The increase in fuel supplies narrowed the margin, or crack spread, for processing three barrels of oil into two of gasoline and one of heating oil to the lowest level since April 8. The margin slipped 3.1 percent to $10.251 a barrel, based on New York futures prices.
“We’re seeing the main reaction to the DOE report in the crack spread, which makes sense,” said Hamza Khan, an analyst with market intelligence publisher Schork Group Inc. in Villanova, Pennsylvania. “Crude oil futures are strong in relation to the products.”
Total fuel consumption declined 2.7 percent to 19 million barrels a day, the lowest level since April, the report showed. Gasoline demand rose 2.4 percent to 9.46 million, the highest level since August.
“Overall fuel consumption remains very weak,” Cooper said. “It may be above the dismal levels of a year ago, but that’s not saying much. Conversely, people must still be driving because gasoline was the one bright spot.”

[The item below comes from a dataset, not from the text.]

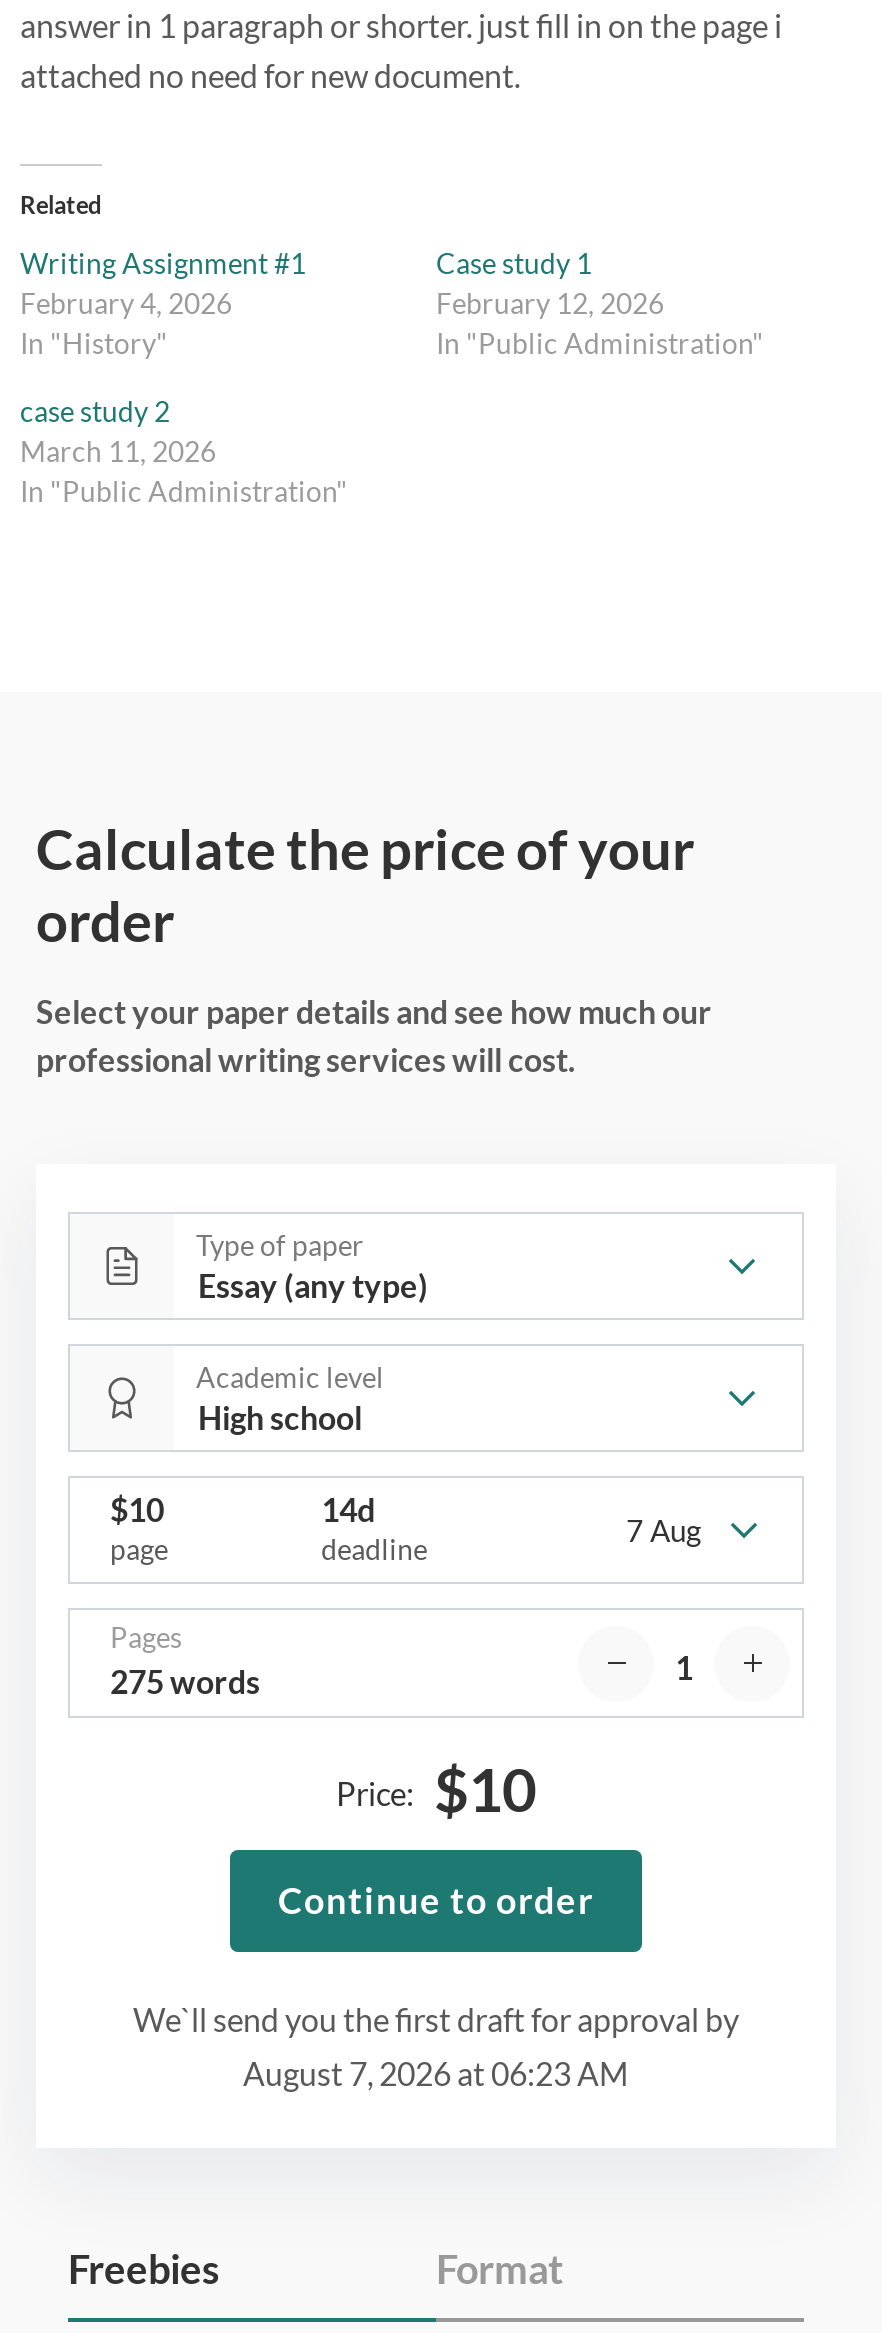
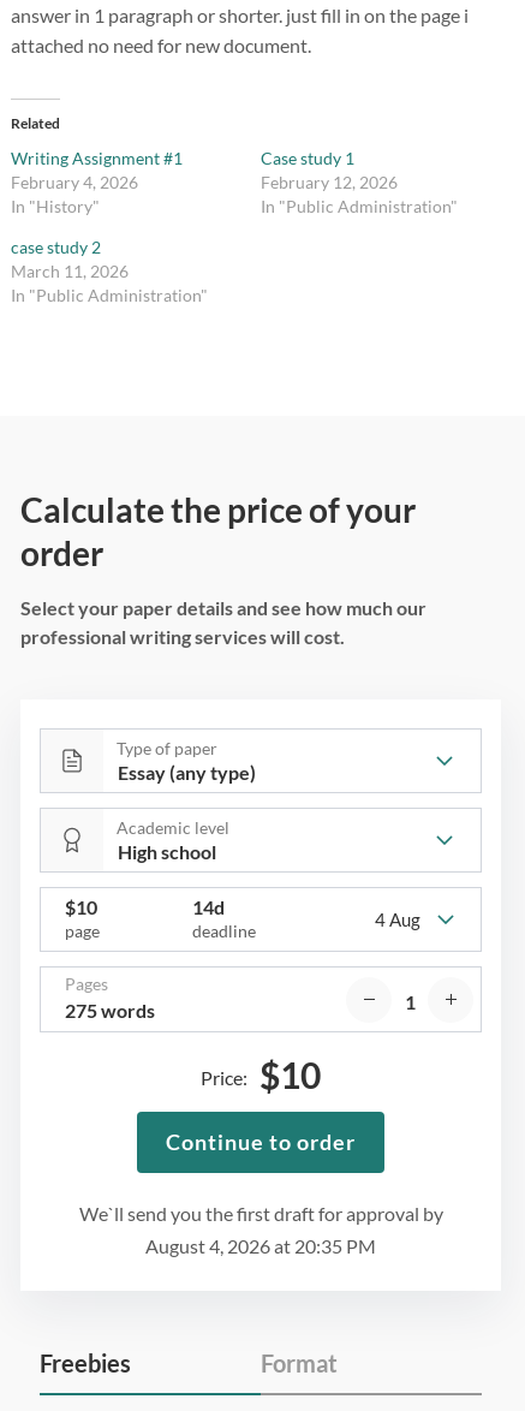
[626,1511,702,1547] 7 Aug -> [375,908,420,930] 4 Aug
[243,2054,629,2092] August 7, 2026 at 06:23 AM -> [145,1235,376,1257] August 4, 2026 at 20:35 PM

Oil in New York has been above the 40-day moving average since June 15. A settlement below that point, which stands at $74.31, would be a technical indicator that prices will extend declines, said Michael Fitzpatrick, vice president of energy at MF Global in New York.
“We could soon close below the 40-day moving average, which would be a signal for all the technical traders to sell,” Fitzpatrick said.
Hurricane Alex, the first June Atlantic hurricane since 1995, is prompting oil and gas companies in the Gulf of Mexico to evacuate offshore workers and prepare for possible storm surges that may disrupt production at coastal refineries. About 25 percent of crude production in the Gulf and 9 percent of natural-gas output has been halted, the U.S. government said.
Alex had maximum sustained winds 85 mph (137 kph) at 1 p.m. Houston time, according to a National Hurricane Center bulletin. It’s heading for landfall in northeastern Mexico.
“The hurricane is being discounted before making landfall because it looks like it is moving away from oil infrastructure and will hit the Mexican coast,” said Peter Beutel, president of energy adviser Cameron Hanover Inc. in New Canaan, Connecticut.
Brent crude oil for August delivery declined 43 cents, or 0.6 percent, to end the session at $75.01 a barrel on the London-based ICE Futures Europe exchange. The contract slipped 9.3 percent this quarter, and 3.7 percent this year.
Oil volume on the Nymex was 540,677 contracts at 3:14 p.m. in New York. Volume totaled 524,019 contracts yesterday, 32 percent less than the average of the past three months. Open interest was 1.26 million contracts.